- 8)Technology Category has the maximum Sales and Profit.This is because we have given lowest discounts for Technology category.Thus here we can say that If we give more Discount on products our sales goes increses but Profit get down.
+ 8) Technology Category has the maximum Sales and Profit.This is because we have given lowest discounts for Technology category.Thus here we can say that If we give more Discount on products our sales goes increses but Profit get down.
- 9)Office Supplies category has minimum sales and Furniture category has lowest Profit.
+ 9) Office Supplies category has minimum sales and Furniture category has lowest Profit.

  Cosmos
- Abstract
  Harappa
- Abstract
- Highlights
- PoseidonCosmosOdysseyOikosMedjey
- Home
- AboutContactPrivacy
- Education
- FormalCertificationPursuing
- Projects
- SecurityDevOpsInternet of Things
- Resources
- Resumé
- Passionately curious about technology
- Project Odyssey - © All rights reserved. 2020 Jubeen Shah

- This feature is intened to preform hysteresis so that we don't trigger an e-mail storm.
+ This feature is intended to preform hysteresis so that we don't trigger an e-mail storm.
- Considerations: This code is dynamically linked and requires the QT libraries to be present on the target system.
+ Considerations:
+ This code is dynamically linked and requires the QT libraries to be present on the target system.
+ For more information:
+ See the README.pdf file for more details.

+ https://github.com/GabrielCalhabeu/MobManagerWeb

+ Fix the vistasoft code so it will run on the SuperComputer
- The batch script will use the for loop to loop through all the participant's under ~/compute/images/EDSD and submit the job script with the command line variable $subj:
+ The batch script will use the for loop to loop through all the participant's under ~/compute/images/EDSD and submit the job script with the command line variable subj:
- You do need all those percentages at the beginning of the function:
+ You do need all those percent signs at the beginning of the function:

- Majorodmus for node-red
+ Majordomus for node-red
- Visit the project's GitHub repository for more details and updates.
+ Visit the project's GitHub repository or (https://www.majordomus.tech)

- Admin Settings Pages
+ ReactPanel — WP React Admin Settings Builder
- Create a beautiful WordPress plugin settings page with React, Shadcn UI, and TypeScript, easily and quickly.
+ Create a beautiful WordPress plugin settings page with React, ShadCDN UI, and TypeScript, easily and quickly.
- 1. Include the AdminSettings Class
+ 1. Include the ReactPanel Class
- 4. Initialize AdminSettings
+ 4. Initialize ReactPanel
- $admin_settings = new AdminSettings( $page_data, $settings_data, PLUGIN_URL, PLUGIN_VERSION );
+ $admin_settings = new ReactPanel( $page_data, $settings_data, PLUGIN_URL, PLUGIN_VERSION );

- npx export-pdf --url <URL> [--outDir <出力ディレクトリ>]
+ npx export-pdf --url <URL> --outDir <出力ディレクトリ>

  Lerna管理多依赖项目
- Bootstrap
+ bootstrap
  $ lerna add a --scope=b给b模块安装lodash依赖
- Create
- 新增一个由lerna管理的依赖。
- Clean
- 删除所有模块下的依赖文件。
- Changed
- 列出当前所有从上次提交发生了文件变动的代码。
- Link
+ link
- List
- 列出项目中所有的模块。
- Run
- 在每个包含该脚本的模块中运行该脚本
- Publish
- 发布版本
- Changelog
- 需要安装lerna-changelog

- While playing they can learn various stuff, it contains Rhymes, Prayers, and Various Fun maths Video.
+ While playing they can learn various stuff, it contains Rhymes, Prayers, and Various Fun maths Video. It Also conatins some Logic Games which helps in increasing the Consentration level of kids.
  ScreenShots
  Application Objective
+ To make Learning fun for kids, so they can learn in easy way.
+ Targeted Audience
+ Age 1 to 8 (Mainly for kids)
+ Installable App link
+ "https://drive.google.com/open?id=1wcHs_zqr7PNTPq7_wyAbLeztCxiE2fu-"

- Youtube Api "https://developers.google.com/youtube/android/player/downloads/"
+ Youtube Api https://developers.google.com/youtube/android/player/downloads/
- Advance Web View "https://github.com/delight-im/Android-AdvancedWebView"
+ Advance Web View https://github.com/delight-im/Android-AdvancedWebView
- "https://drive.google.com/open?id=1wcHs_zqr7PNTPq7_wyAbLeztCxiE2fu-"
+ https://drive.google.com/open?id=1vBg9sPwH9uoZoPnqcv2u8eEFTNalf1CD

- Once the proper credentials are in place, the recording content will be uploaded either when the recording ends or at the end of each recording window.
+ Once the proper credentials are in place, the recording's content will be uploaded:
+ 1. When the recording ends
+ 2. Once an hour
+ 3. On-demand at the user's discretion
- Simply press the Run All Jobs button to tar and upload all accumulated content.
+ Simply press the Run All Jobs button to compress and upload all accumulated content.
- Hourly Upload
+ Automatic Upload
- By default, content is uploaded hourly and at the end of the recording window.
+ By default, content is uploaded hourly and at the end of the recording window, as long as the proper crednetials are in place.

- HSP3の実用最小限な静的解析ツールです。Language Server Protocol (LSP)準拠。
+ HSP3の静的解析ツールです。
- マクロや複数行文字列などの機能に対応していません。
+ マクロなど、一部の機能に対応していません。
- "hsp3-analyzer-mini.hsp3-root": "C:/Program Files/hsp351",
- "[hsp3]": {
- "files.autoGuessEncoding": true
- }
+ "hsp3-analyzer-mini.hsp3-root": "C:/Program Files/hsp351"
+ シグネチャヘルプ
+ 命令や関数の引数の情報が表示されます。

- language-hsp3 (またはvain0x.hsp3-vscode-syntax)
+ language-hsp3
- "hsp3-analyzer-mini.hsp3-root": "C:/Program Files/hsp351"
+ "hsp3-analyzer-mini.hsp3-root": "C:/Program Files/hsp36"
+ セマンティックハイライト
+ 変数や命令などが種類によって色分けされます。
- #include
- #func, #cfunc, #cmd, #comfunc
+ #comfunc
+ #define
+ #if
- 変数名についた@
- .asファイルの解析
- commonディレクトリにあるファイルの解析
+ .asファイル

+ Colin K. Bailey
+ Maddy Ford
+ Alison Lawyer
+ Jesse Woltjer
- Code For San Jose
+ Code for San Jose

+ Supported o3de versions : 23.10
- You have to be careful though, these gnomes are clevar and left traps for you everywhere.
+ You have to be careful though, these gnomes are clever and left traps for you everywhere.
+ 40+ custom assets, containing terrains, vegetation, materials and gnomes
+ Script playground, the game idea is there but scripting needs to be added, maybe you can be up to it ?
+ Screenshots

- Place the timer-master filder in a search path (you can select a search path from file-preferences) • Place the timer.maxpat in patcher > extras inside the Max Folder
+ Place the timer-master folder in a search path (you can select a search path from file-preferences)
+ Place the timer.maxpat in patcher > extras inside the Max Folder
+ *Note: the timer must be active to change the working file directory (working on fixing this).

◆ ◆ ◆ ◆ ◆ ◆ ◆

Find every line above that includes the word "path", then state how many there are and nothing more.

:: Answer space ::
2